Non-relaxing pelvic floor dysfunction can’t be helped by Kegel exercises and may only make the symptoms worse. 

For non-relaxing pelvic disorders, you have to seek a trained physical therapist who will chalk out a physical exercise programme to relax your pelvic floor muscles. You can also ask your doctor about other options like surgery to treat this type of dysfunction. But, an early referral for targeted physical therapy is your best bet.

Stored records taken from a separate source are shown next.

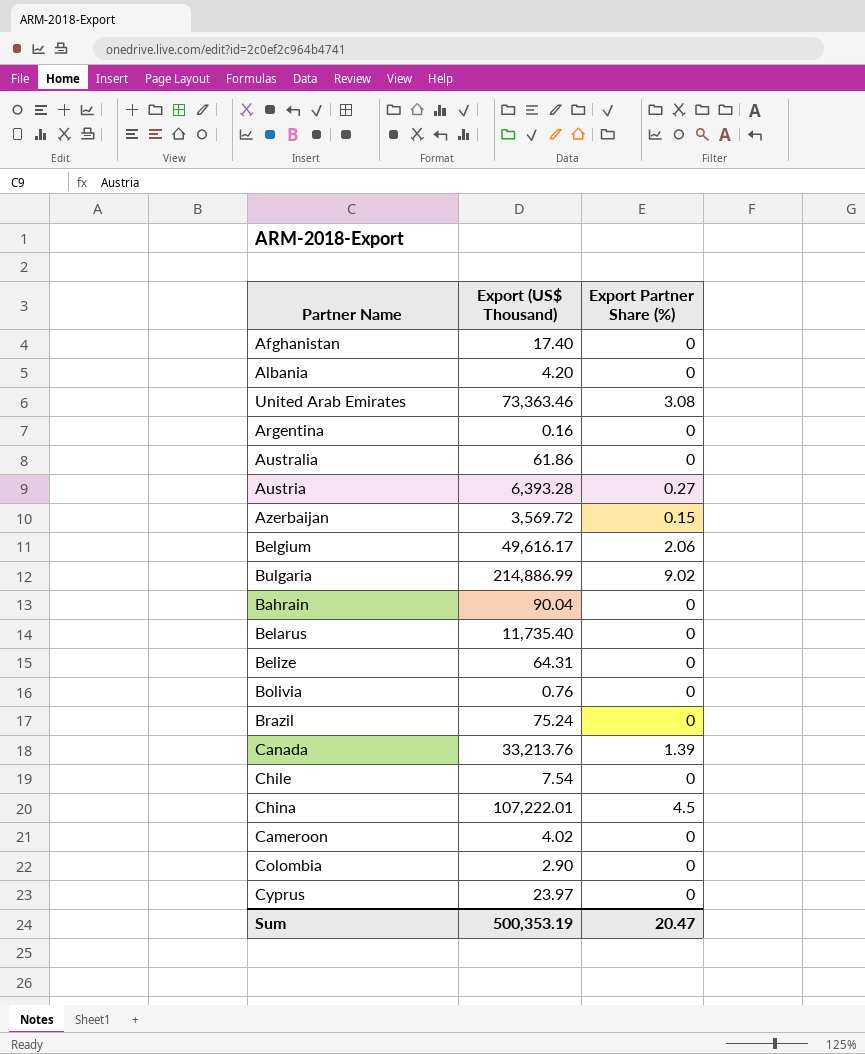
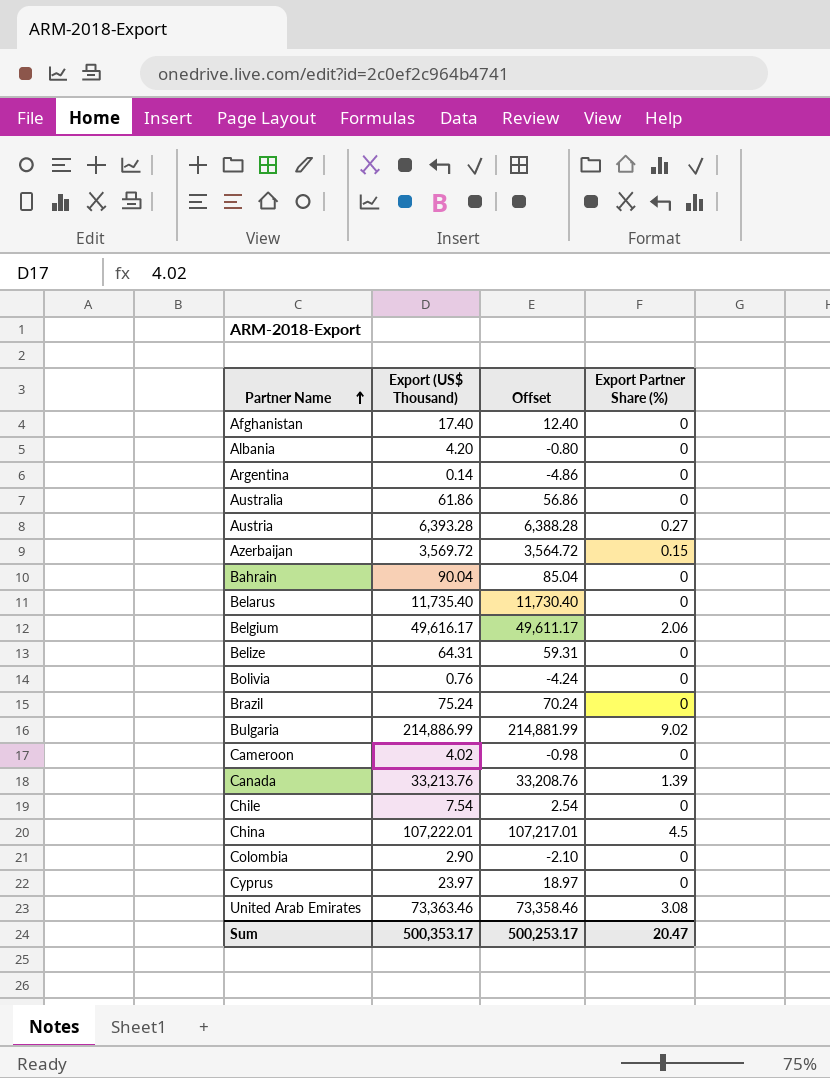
row order: none -> Partner Name ascending
column Offset | formula: none -> [Export (US$ Thousand)] - 5
Argentina | Export (US$ Thousand): 0.16 -> 0.14
Sum | Export (US$ Thousand): 500,353.19 -> 500,353.17

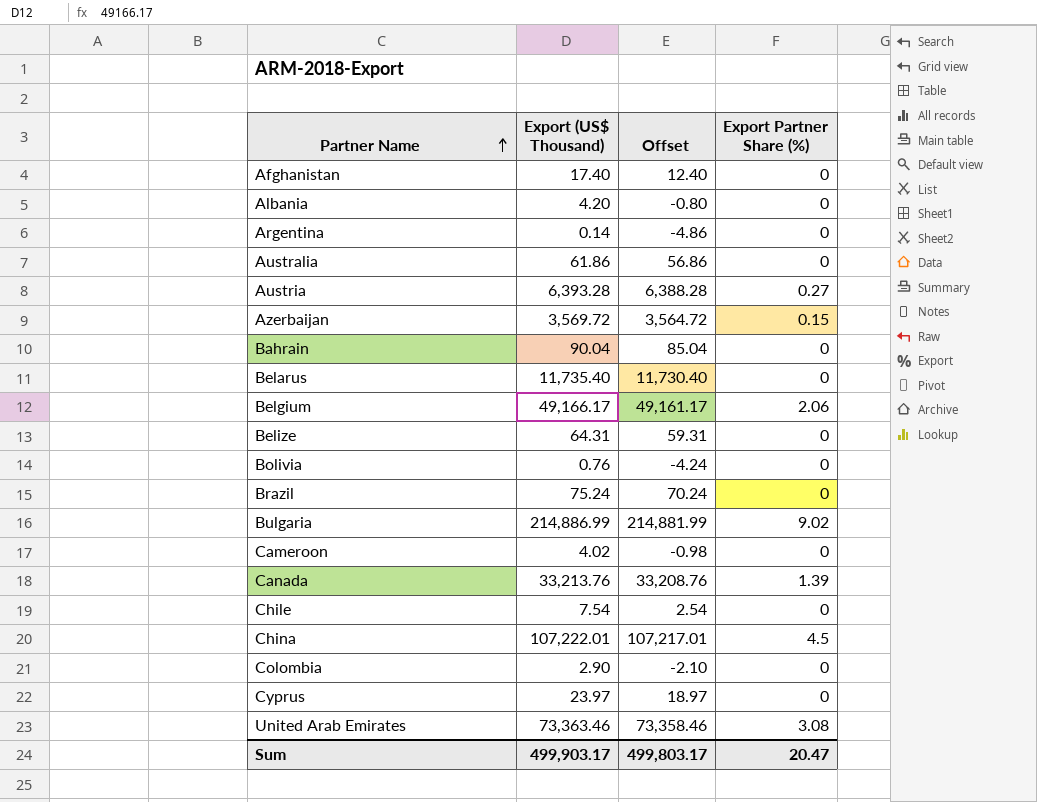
Belgium | Export (US$ Thousand): 49,616.17 -> 49,166.17
Belgium | Offset: 49,611.17 -> 49,161.17
Sum | Export (US$ Thousand): 500,353.17 -> 499,903.17
Sum | Offset: 500,253.17 -> 499,803.17

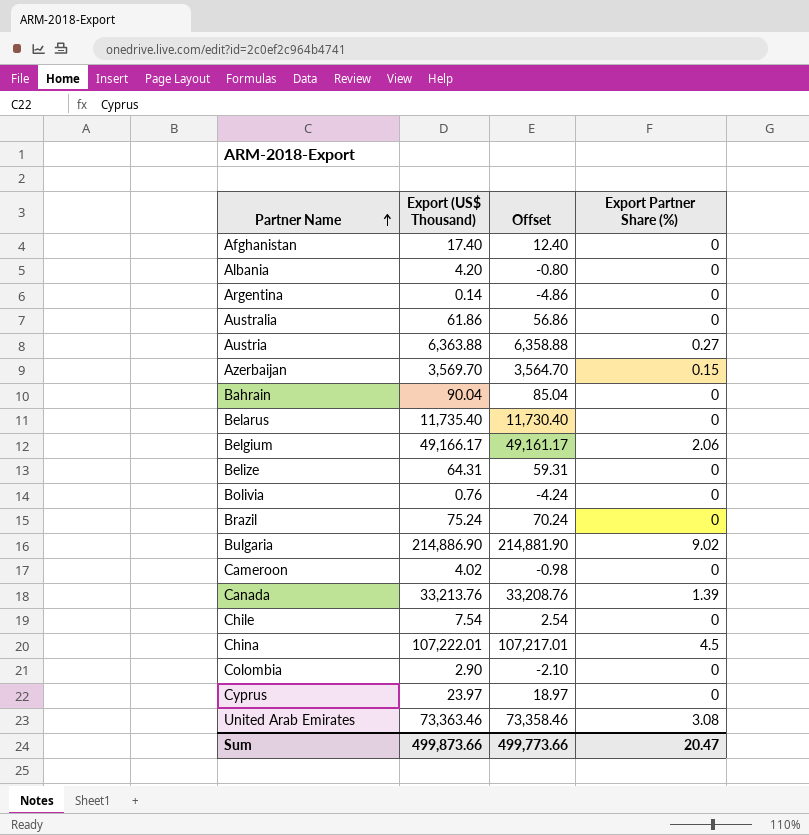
Austria | Export (US$ Thousand): 6,393.28 -> 6,363.88
Austria | Offset: 6,388.28 -> 6,358.88
Azerbaijan | Export (US$ Thousand): 3,569.72 -> 3,569.70
Azerbaijan | Offset: 3,564.72 -> 3,564.70
Bulgaria | Export (US$ Thousand): 214,886.99 -> 214,886.90
Bulgaria | Offset: 214,881.99 -> 214,881.90
Sum | Export (US$ Thousand): 499,903.17 -> 499,873.66
Sum | Offset: 499,803.17 -> 499,773.66

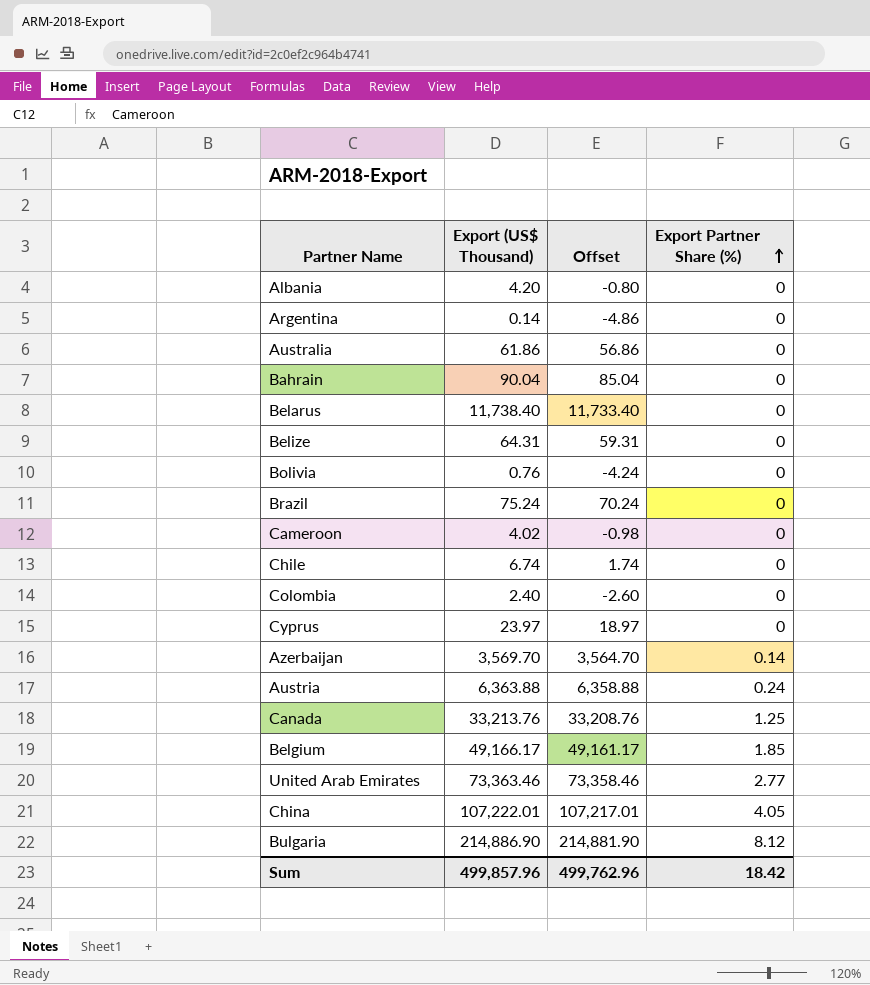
row order: Partner Name ascending -> Export Partner Share (%) ascending
row Afghanistan: 17.40 | 12.40 | 0 -> none
Belarus | Export (US$ Thousand): 11,735.40 -> 11,738.40
Belarus | Offset: 11,730.40 -> 11,733.40
Chile | Export (US$ Thousand): 7.54 -> 6.74
Chile | Offset: 2.54 -> 1.74
Colombia | Export (US$ Thousand): 2.90 -> 2.40
Colombia | Offset: -2.10 -> -2.60
Azerbaijan | Export Partner Share (%): 0.15 -> 0.14
Austria | Export Partner Share (%): 0.27 -> 0.24
Canada | Export Partner Share (%): 1.39 -> 1.25
Belgium | Export Partner Share (%): 2.06 -> 1.85
United Arab Emirates | Export Partner Share (%): 3.08 -> 2.77
China | Export Partner Share (%): 4.5 -> 4.05
Bulgaria | Export Partner Share (%): 9.02 -> 8.12
Sum | Export (US$ Thousand): 499,873.66 -> 499,857.96
Sum | Offset: 499,773.66 -> 499,762.96
Sum | Export Partner Share (%): 20.47 -> 18.42

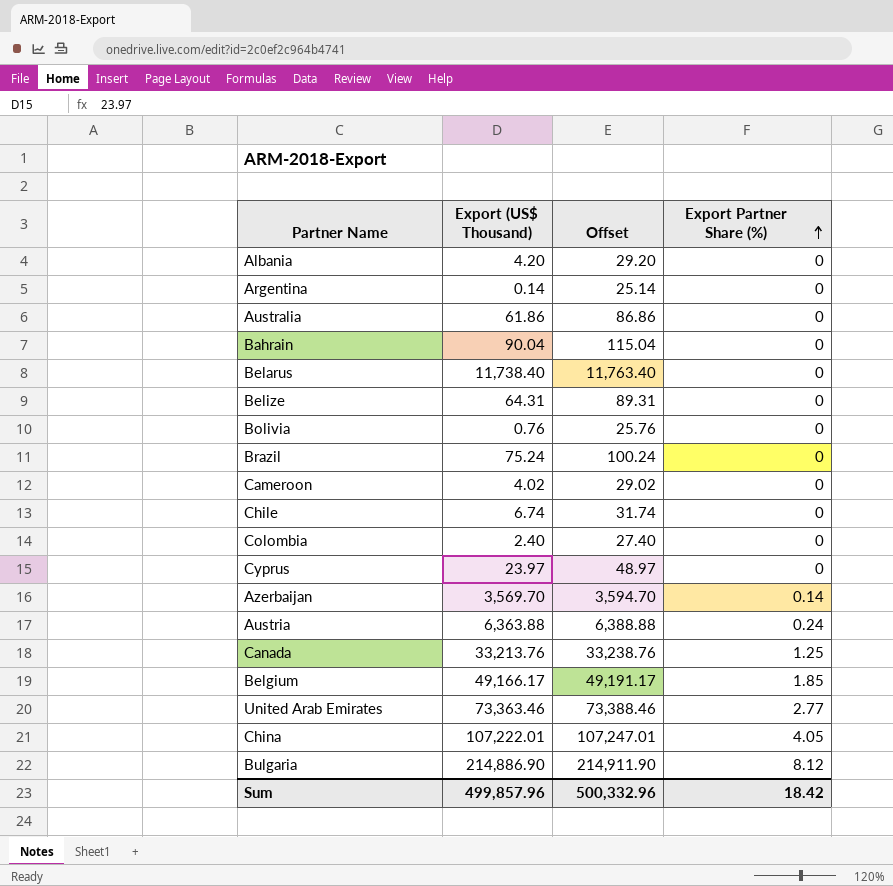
column Offset | formula: [Export (US$ Thousand)] - 5 -> [Export (US$ Thousand)] + 25
Sum | Offset: 499,762.96 -> 500,332.96

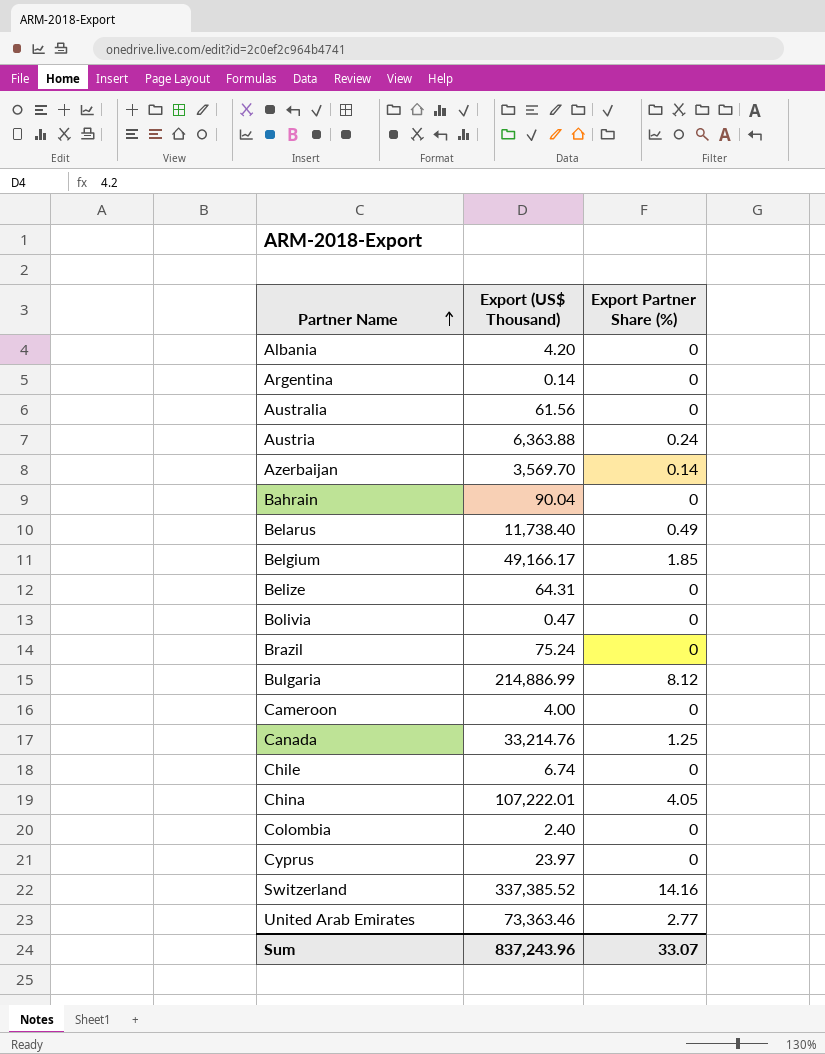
row order: Export Partner Share (%) ascending -> Partner Name ascending
column Offset | formula: [Export (US$ Thousand)] + 25 -> none
Australia | Export (US$ Thousand): 61.86 -> 61.56
Belarus | Export Partner Share (%): 0 -> 0.49
Bolivia | Export (US$ Thousand): 0.76 -> 0.47
Bulgaria | Export (US$ Thousand): 214,886.90 -> 214,886.99
Cameroon | Export (US$ Thousand): 4.02 -> 4.00
Canada | Export (US$ Thousand): 33,213.76 -> 33,214.76
row Switzerland: none -> 337,385.52 | 14.16
Sum | Export (US$ Thousand): 499,857.96 -> 837,243.96
Sum | Export Partner Share (%): 18.42 -> 33.07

The pelvic floor disorders that can be helped by doing Kegel or pelvic floor strengthening exercises are the ones caused by relaxed pelvic muscles like pelvic organ prolapse, (uterus, rectum, vagina)  or urinary incontinence.

Kegels can help with leakage but do not affect an extreme prolapse. Though, they tend to be most helpful if the prolapse is mild.

How these exercises help is by strengthening the pelvic floor muscles and making the pelvic floor long, supple, and taut, to generate long-term forces that hold up your pelvic organs and close your bladder. 

This is how you can do Kegels

Squeeze the muscles around your vagina, urethra, and rectum or the muscles used to stop a stream of urine and hold for about 1 or 2 seconds, then relax for about 10 seconds. 

Gradually, increase the ‘hold’ to about 10 seconds each. 

Repeat about 10 times in a row and do a set several times a day while sitting, standing, or lying down.  

If you don’t know which muscles to squeeze, ask your doctor to use biofeedback devices and electrical stimulation to make the correct muscle contract. 

If your pelvic floor is way gone, she may also insert a device called a pessary into your vagina to support the pelvic organs. 

Finally, this is what every mom - new or not- needs to do for her pelvic floor

Most pelvic floor issues are created by pregnancy and childbirth- but your pelvic floor health is determined by habits that accumulate over time like sitting in a chair the bulk of every day, not using a squat, being stressed out all the time, being overweight and then, of course, doing extreme exercises like Kegels to compensate, leading to more tension in the abdomen and pelvic floor.

The thing to do, therefore, is to check your pelvic floor health before you become pregnant. This should be made mandatory like taking iron pills before a pregnancy if you ask me. 

Another benefit of identifying and correcting PF dysfunction early on is that you have lesser problems post-childbirth and your pelvic floor is able to  heal naturally and effortlessly.